Par completer la descriziàun dla famaja bisagna dir che spàs a jera anch la zièina o ragâza antiga, cioè zitěla. L'aveva dal mansiaun come na zavata ráta squêsi saimpar ed stopabûs e dal volt la vgneva anch maltraté, spezialmáint dal spausi.

Le ragazze antiche

per completare la descrizione della famiglia bisogna dire che spesso c'era anche la zia o ragazza antica, cioè zitella. Aveva delle mansione come una ciabatta rossa quasi sempre come tappabuchi e delle volte veniva anche maltrattata, specialmente dalle spose.

Al garzaun 

Zerti famaj da cuntadein agli avevan al garzàun, ch'l'era qual ch'al fèva i lavurir piò pesant e al vgnéva da famaj ed brazéint. Aj era di ragazû dai 8 ai 11 an ch'i andevan par garzàun saul pr'al magner, sainza pèga, magari par la stasàun estiva. Invezi dai 11-12 an in so spàs i stevan tot l'an: me (parla Gualtiero Bonfiglioli) dal 1938-39 a jó fat al garzàun par 100 scud a l'an, un quintel d'furmáint e un per d'schèrp: d'estè am liveva a mezanot par guarner al bisti e al 2 andeva arer fena al 10.

Il garzone

certe famiglia di contadini avevano il garzone, che era quello che faceva i lavori più pesanti e veniva da famiglia di braccianti. C'erano dei ragazzi dagli 8 agli 11 anni che andavano a fare i garzoni solo per il mangiare, senza paga, magari la stagione estiva. Invece dagli 11-12 anni in su spesso stavano tutto l'anno : io (parla Guartiero Bonfiglioli) dal 1938 -39 ho fatto il garzone per 100 lire all'anno, un quintale di frumento e un paio di scarpe: d'estate mi alzavo a mezzanotte per dar da mangiare alle bestie e alle 2 andavo ad arare fino alle 10.

I brazeint

Què a Granarol I brazéint, come int'agli èter cmóun, i eran quî da pió miseria. Int'al ghetto ed Santa Brigida a in steva dimóndi famaj e par arsparmier la brusàia i s'mitevan d'acord anch a fer al pan a turen.
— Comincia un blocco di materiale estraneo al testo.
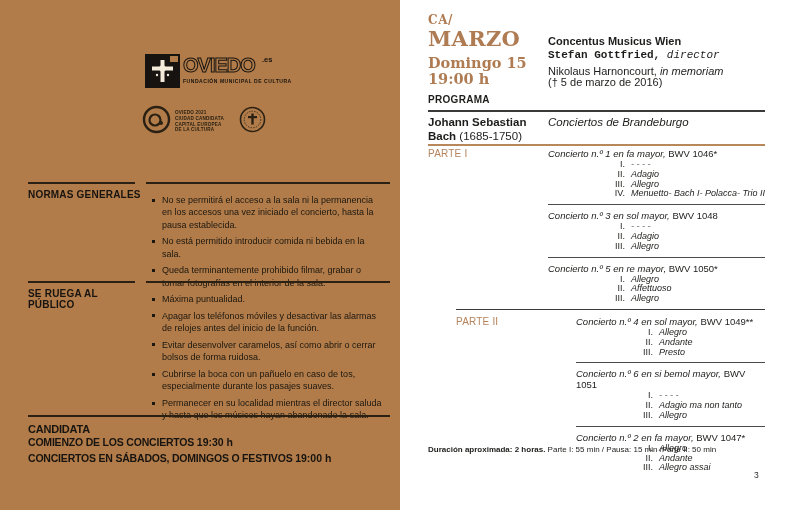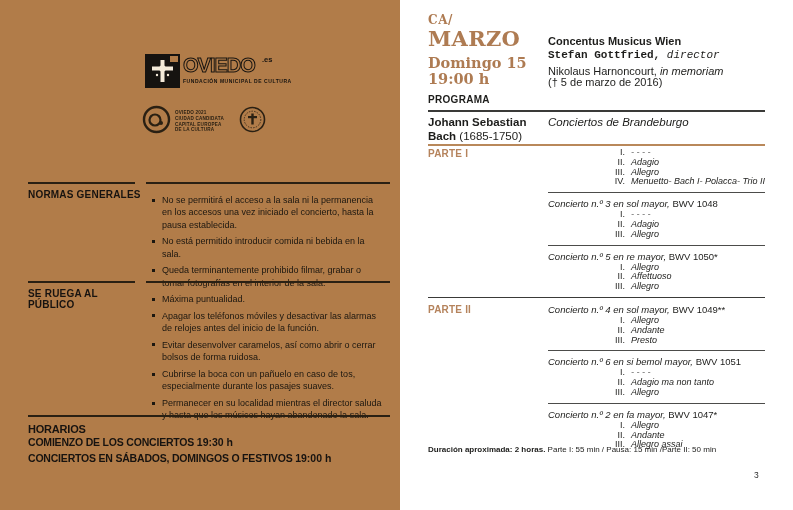"PARTE I" .part-label { font-weight: bold -> normal }
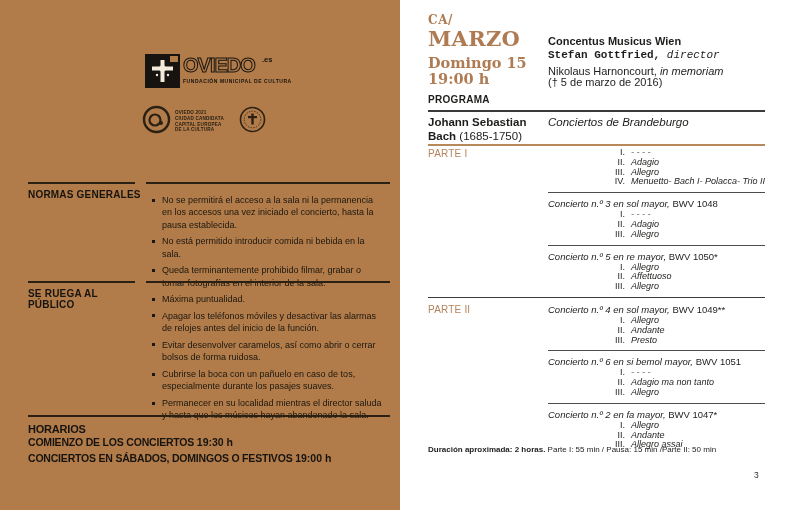"Concierto n.º 1 en fa" div.concert-title { html: none -> <div> <span>Concierto n.º 1 en fa mayor,</span> <span>BWV 1046*</span> </div> }
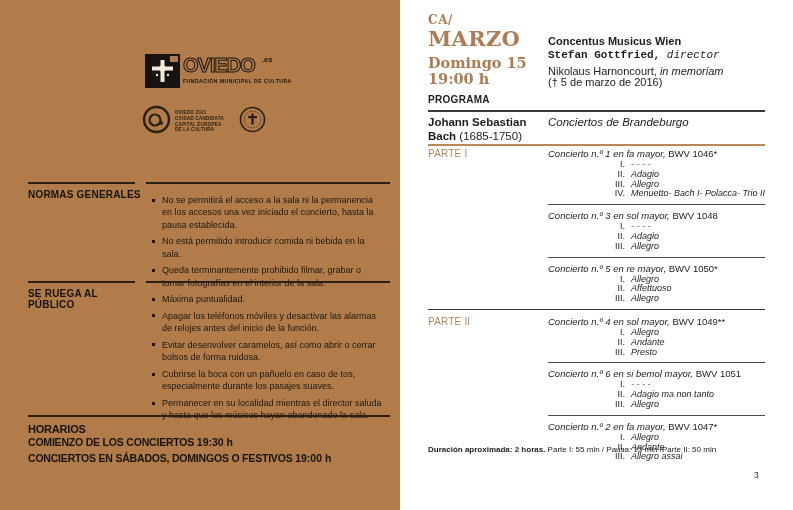"PARTE II" .part + .part { margin-left: none -> 28px }
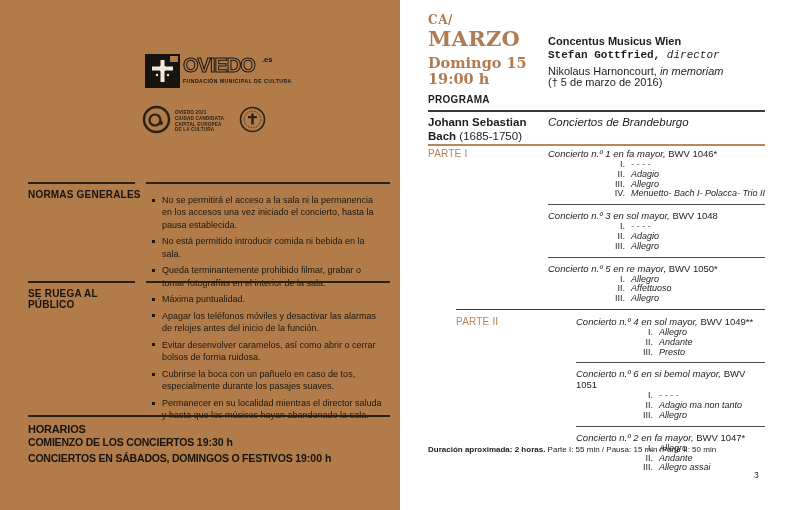"HORARIOS" div.horarios-title { text: HORARIOS -> CANDIDATA }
L'evasiàun da tanti misêri e tanti fadigh l'era al tràp, dov a s'zughèva a gufat, a masein o a novzàint (a la màur a s'zughèva piò che èter intl'ustari, par dagli aur, cau dal gran sfilarè d'butèli). I brazèint i fevan na quèch giurneda al tàmp dla canva, di furag', dal mêder o dla vindâmia; opur, quand l'anvèva dimondi, i andevan a Bulagna a scarghèr la naiv dal că, o dai binèri dla ferovi.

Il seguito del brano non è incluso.